DSAP: deep-sequencing small RNA analysis pipeline
DSAP is an automated multiple-task web service designed to provide a total solution to analyzing deep-sequencing small RNA datasets generated by next-generation sequencing technology. DSAP uses a tab-delimited file as an input format, which holds the unique sequence reads (tags) and their corresponding number of copies generated by the Solexa sequencing platform. The input data will go through four analysis steps in DSAP: (i) cleanup: removal of adaptors and poly-A/T/C/G/N nucleotides; (ii) clustering: grouping of cleaned sequence tags into unique sequence clusters; (iii) non-coding RNA (ncRNA) matching: sequence homology mapping against a transcribed sequence library from the ncRNA database Rfam (http://rfam.sanger.ac.uk/); and (iv) known miRNA matching: detection of known miRNAs in miRBase (http://www.mirbase.org/) based on sequence homology.
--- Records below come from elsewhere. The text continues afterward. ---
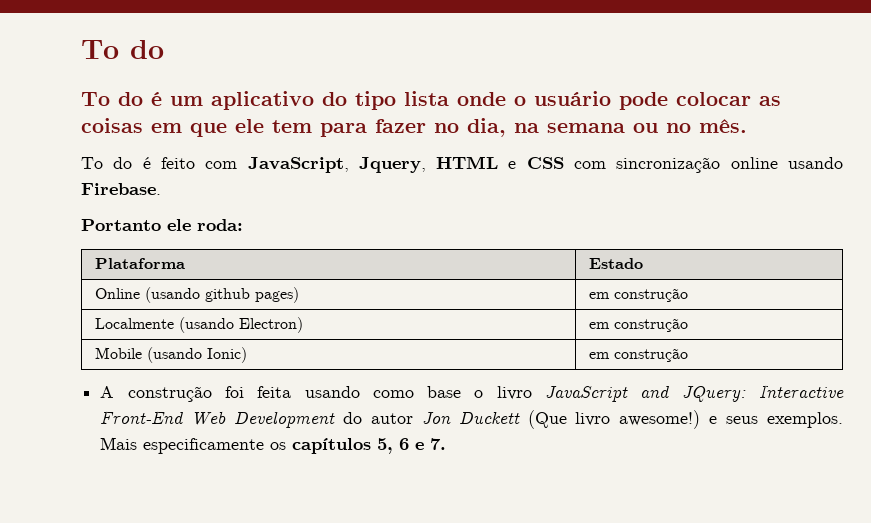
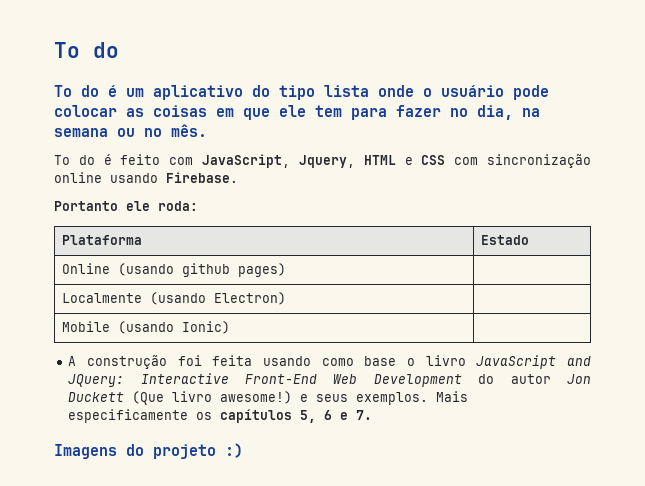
- Online (usando github pages) | em construção
+ Online (usando github pages) |
- Localmente (usando Electron) | em construção
+ Localmente (usando Electron) |
- Mobile (usando Ionic) | em construção
+ Mobile (usando Ionic) |
+ Imagens do projeto :)

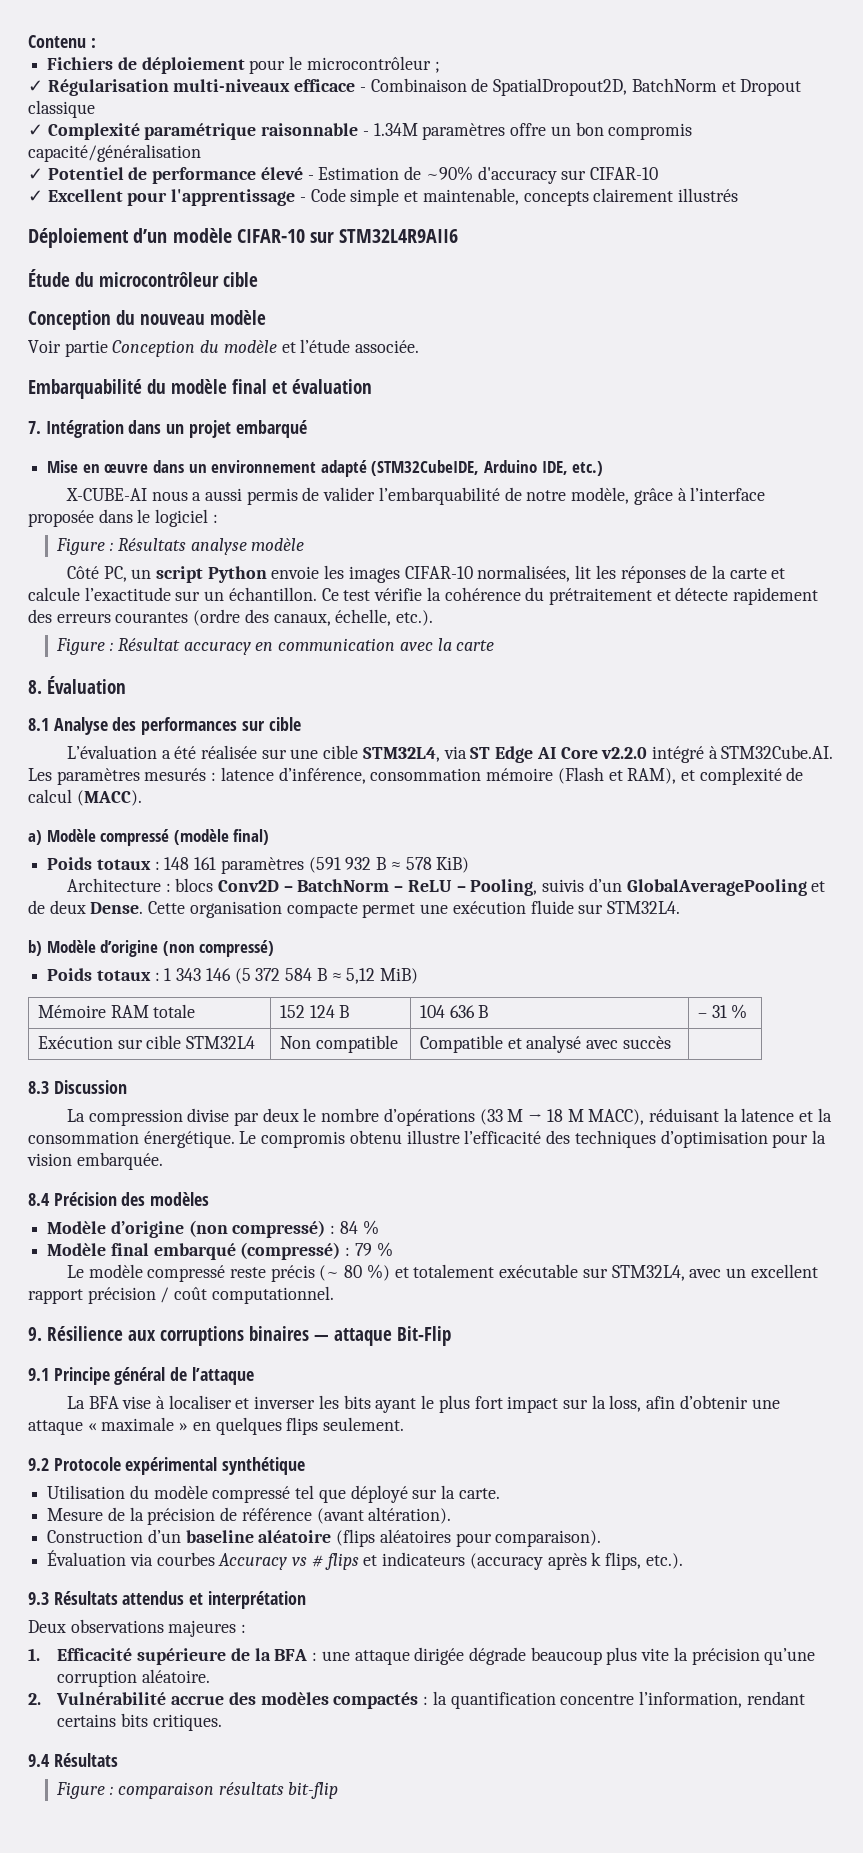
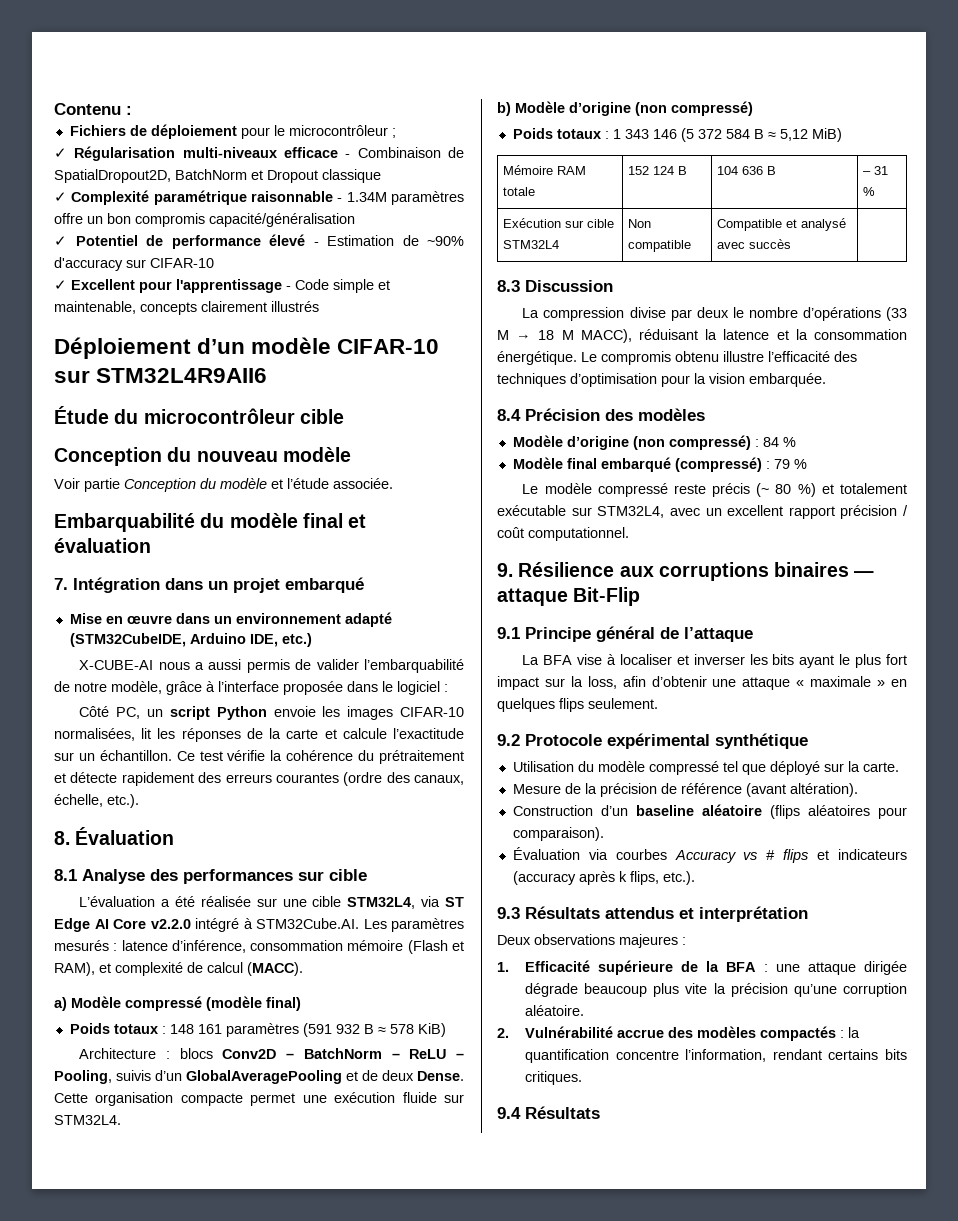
- Figure : Résultats analyse modèle
- Figure : Résultat accuracy en communication avec la carte
- Figure : comparaison résultats bit-flip

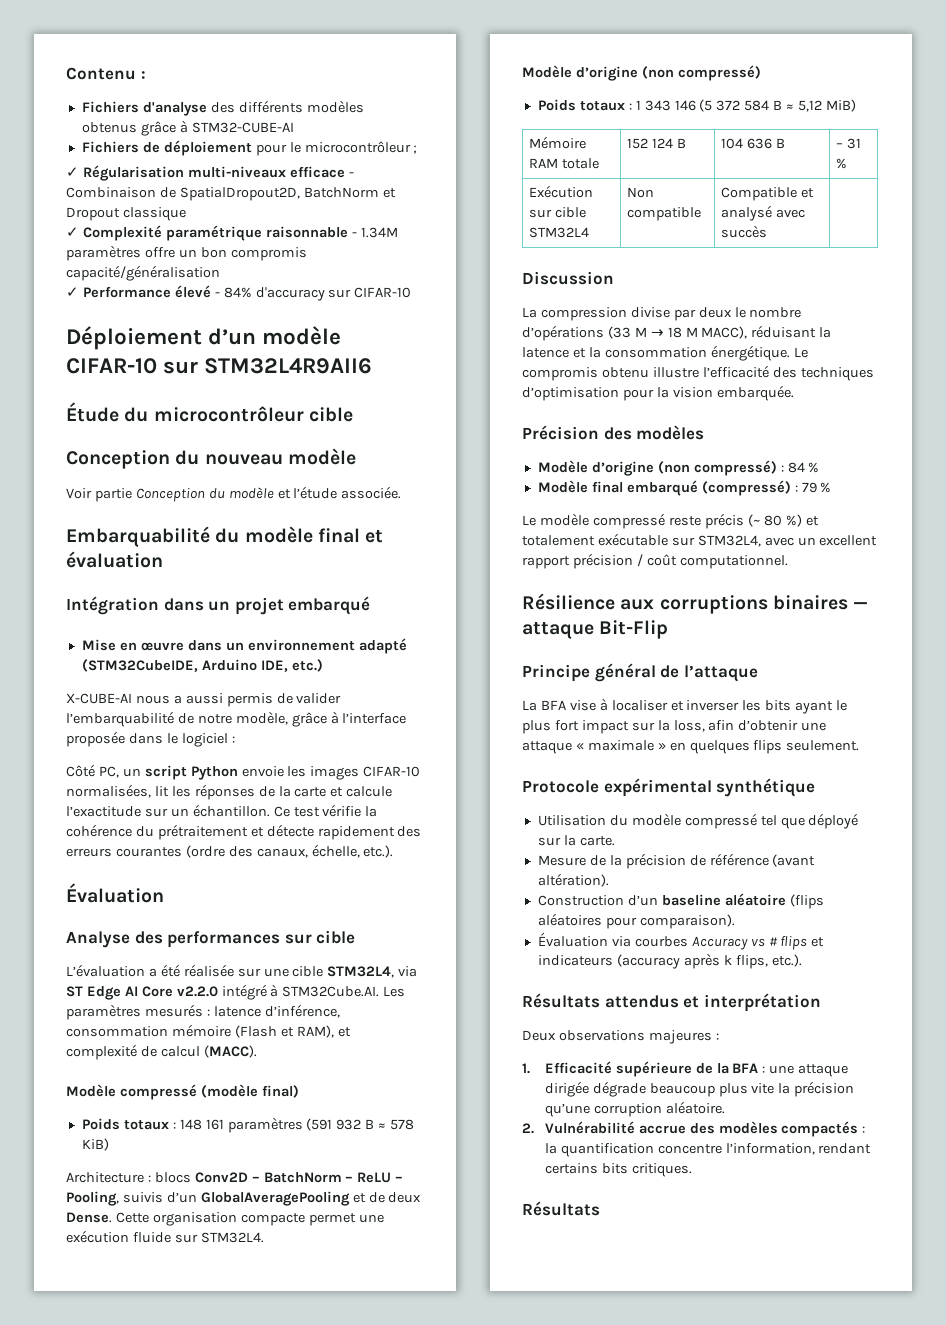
+ Fichiers d'analyse des différents modèles obtenus grâce à STM32-CUBE-AI
- ✓ Potentiel de performance élevé - Estimation de ~90% d'accuracy sur CIFAR-10
- ✓ Excellent pour l'apprentissage - Code simple et maintenable, concepts clairement illustrés
+ ✓ Performance élevé - 84% d'accuracy sur CIFAR-10
- 7. Intégration dans un projet embarqué
+ Intégration dans un projet embarqué
  Ce test vérifie la cohérence du prétraitement et détecte rapidement des erreurs courantes (ordre des canaux, échelle, etc.).
- 8. Évaluation
+ Évaluation
- 8.1 Analyse des performances sur cible
+ Analyse des performances sur cible
- a) Modèle compressé (modèle final)
+ Modèle compressé (modèle final)
  Cette organisation compacte permet une exécution fluide sur STM32L4.
- b) Modèle d’origine (non compressé)
+ Modèle d’origine (non compressé)
- 8.3 Discussion
+ Discussion
- 8.4 Précision des modèles
+ Précision des modèles
- 9. Résilience aux corruptions binaires — attaque Bit-Flip
+ Résilience aux corruptions binaires — attaque Bit-Flip
- 9.1 Principe général de l’attaque
+ Principe général de l’attaque
- 9.2 Protocole expérimental synthétique
+ Protocole expérimental synthétique
- 9.3 Résultats attendus et interprétation
+ Résultats attendus et interprétation
  2. Vulnérabilité accrue des modèles compactés : la quantification concentre l’information, rendant certains bits critiques.
- 9.4 Résultats
+ Résultats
The expression levels corresponding to matched ncRNAs and miRNAs are summarized in multi-color clickable bar charts linked to external databases. DSAP is also capable of displaying miRNA expression levels from different jobs using a log2-scaled color matrix. Furthermore, a cross-species comparative function is also provided to show the distribution of identified miRNAs in different species as deposited in miRBase. DSAP is available at http://dsap.cgu.edu.tw.
Figure 1. DSAP workflow.
DSAP follows several analysis steps: (a) Cleanup to remove adaptors and poly-A/T/C/G/N nucleotides. (b) Clustering to group cleaned sequence tags into unique sequence clusters. (c) ncRNA matching to map unique sequence clusters against a transcribed sequence library of ncRNA (Rfam). (d) Known miRNA matching to detect known miRNAs in miRBase based on sequence homology. (e) Comparative miRNAomics to show differential miRNA expression profiles from different jobs, and cross-species distributions of identified miRNAs.